Department of Statistics, University of California-Los Angeles, CA 90095, USA.
Bioinformatics. 2013 Sep 1;29(17):2162-8. doi: 10.1093/bioinformatics/btt365. Epub 2013 Jun 21.
With the accumulation of genome-wide binding data for many transcription factors (TFs) in the same cell type or cellular condition, it is of great current interest to systematically infer the complex regulatory logic among multiple TFs. In particular, ChIP-Seq data have been generated for 14 core TFs critical to the maintenance and reprogramming of mouse embryonic stem cells (ESCs). This provides a great opportunity to study the regulatory collaboration and interaction among these TFs and with other unknown co-regulators.
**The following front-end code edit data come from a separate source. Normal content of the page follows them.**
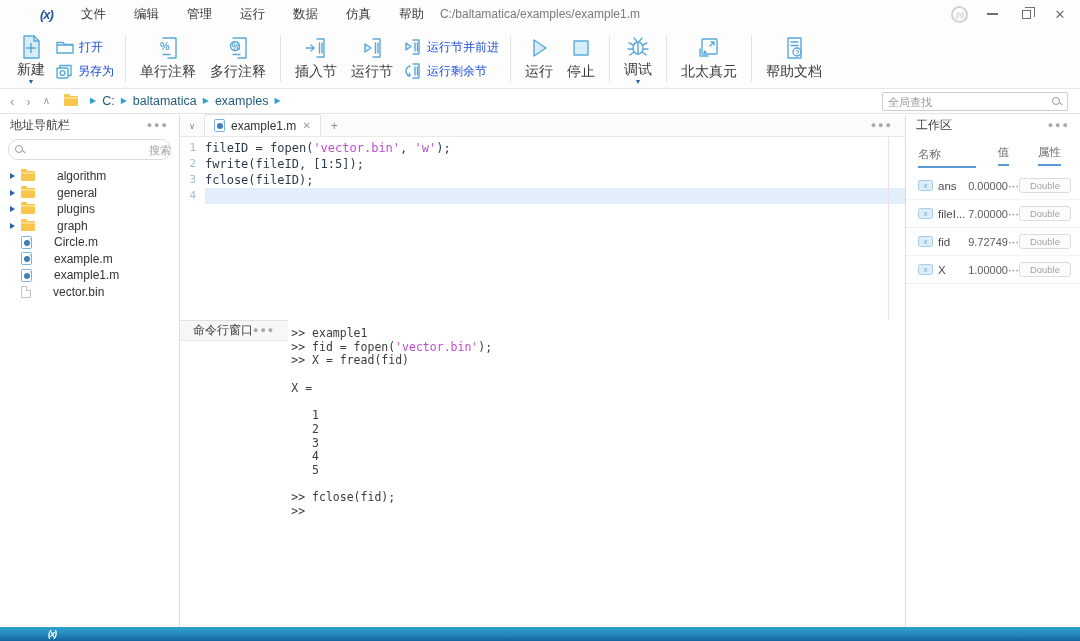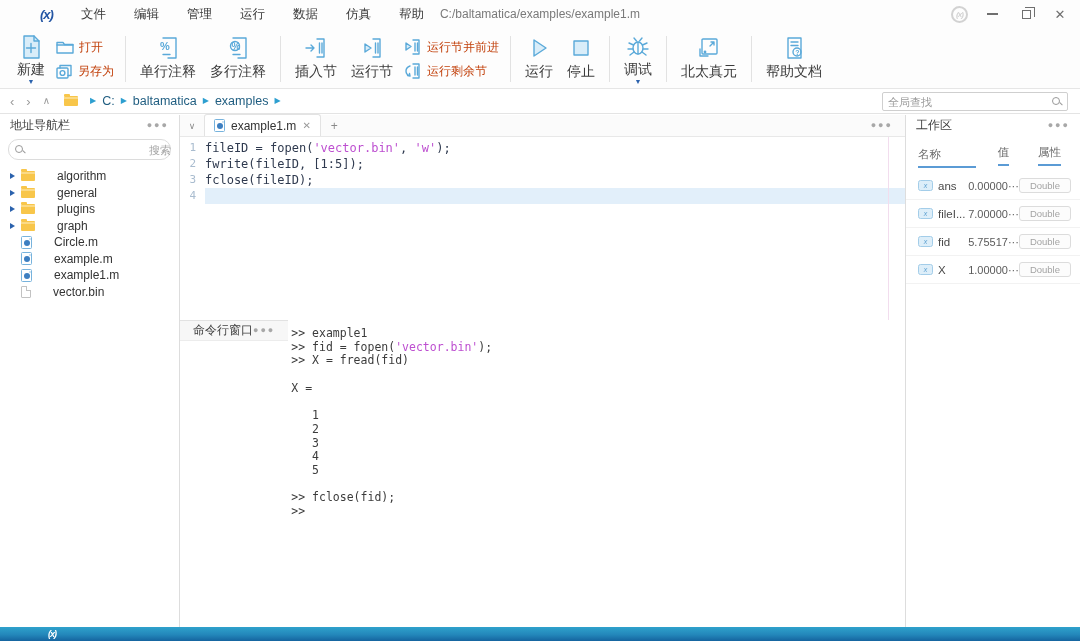--- a/index.html
+++ b/index.html
@@ -32,7 +32,7 @@
   .tcaret{font-size:7px;color:#2b62ad;line-height:5px}
   .tstack{display:flex;flex-direction:column;justify-content:center;gap:7px;padding:0 4px}
   .tsmall{display:flex;align-items:center;gap:5px;cursor:default}
-  .tsmall .tlabel{font-size:12px;color:#c2410c;white-space:nowrap}
+  .tsmall .tlabel{font-size:12px;color:#1d4ed8;white-space:nowrap}
   svg.ti{display:block}
 
   

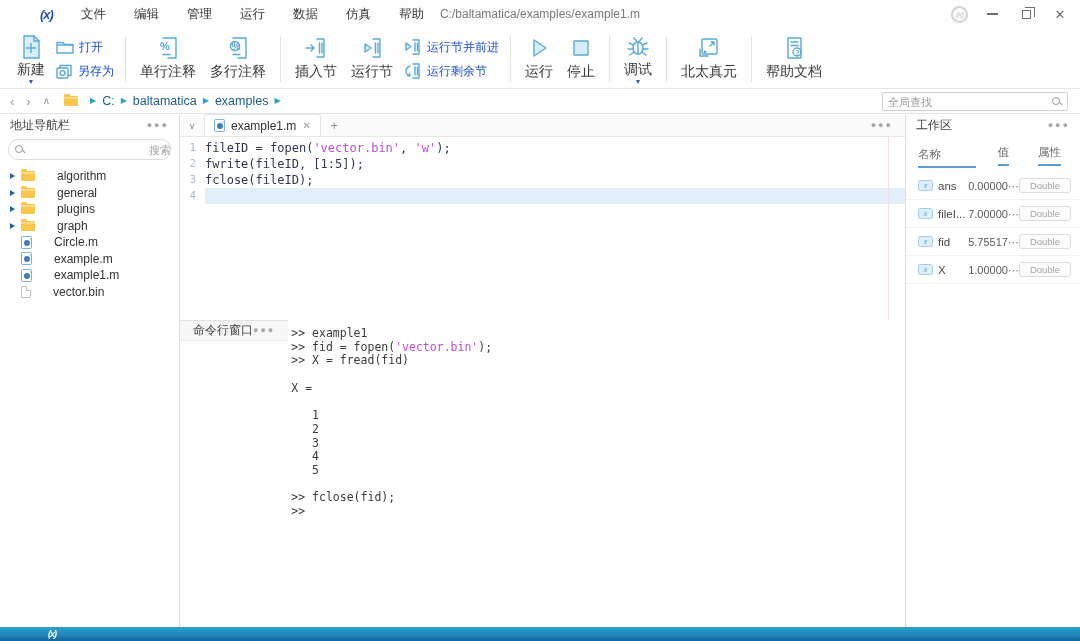--- a/index.html
+++ b/index.html
@@ -467,7 +467,7 @@
           <div class="ws-row">
             <span class="icon-var">x</span>
             <span class="ws-name">fid</span>
-            <span class="ws-val">5.75517···</span>
+            <span class="ws-val">9.72749···</span>
             <span class="ws-attr">
               <span class="badge">Double</span>
             </span>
In combination with liquid association among gene expression profiles, we develop a computational method to predict context-dependent (CD) co-egulators of these core TFs in ESCs from pairwise binding datasets. That is, co-occupancy between a core TF and a predicted co-regulator depends on the presence or absence of binding sites of another core TF, which is regarded as a binding context. Unbiased external validation confirms that the predicted CD binding of a co-regulator is reliable. Our results reveal a detailed CD co-regulation network among the 14 core TFs and provide many other potential co-regulators showing strong agreement with the literature.
See www.stat.ucla.edu/~zhou/CMF for software and source code.
随着越来越多的转录因子(TFs)在同一细胞类型或细胞状态下的全基因组结合数据的积累,系统推断多个 TF 之间复杂的调控逻辑具有重要的现实意义。特别是,已经为维持和重编程小鼠胚胎干细胞(ESCs)所必需的 14 个核心 TF 生成了 ChIP-Seq 数据。这为研究这些 TF 之间以及与其他未知共调控因子之间的调控协作和相互作用提供了很好的机会。
我们结合基因表达谱之间的液体关联,开发了一种计算方法,用于从成对结合数据集中预测 ESCs 中这些核心 TF 的上下文相关(CD)共调控因子。也就是说,核心 TF 和预测的共调控因子之间的共占据取决于另一个核心 TF 的结合位点的存在与否,这被视为结合上下文。无偏外部验证证实了共调控因子的预测 CD 结合是可靠的。我们的结果揭示了 14 个核心 TF 之间详细的 CD 共调控网络,并提供了许多其他与文献强烈一致的潜在共调控因子。
有关软件和源代码,请参见 www.stat.ucla.edu/~zhou/CMF。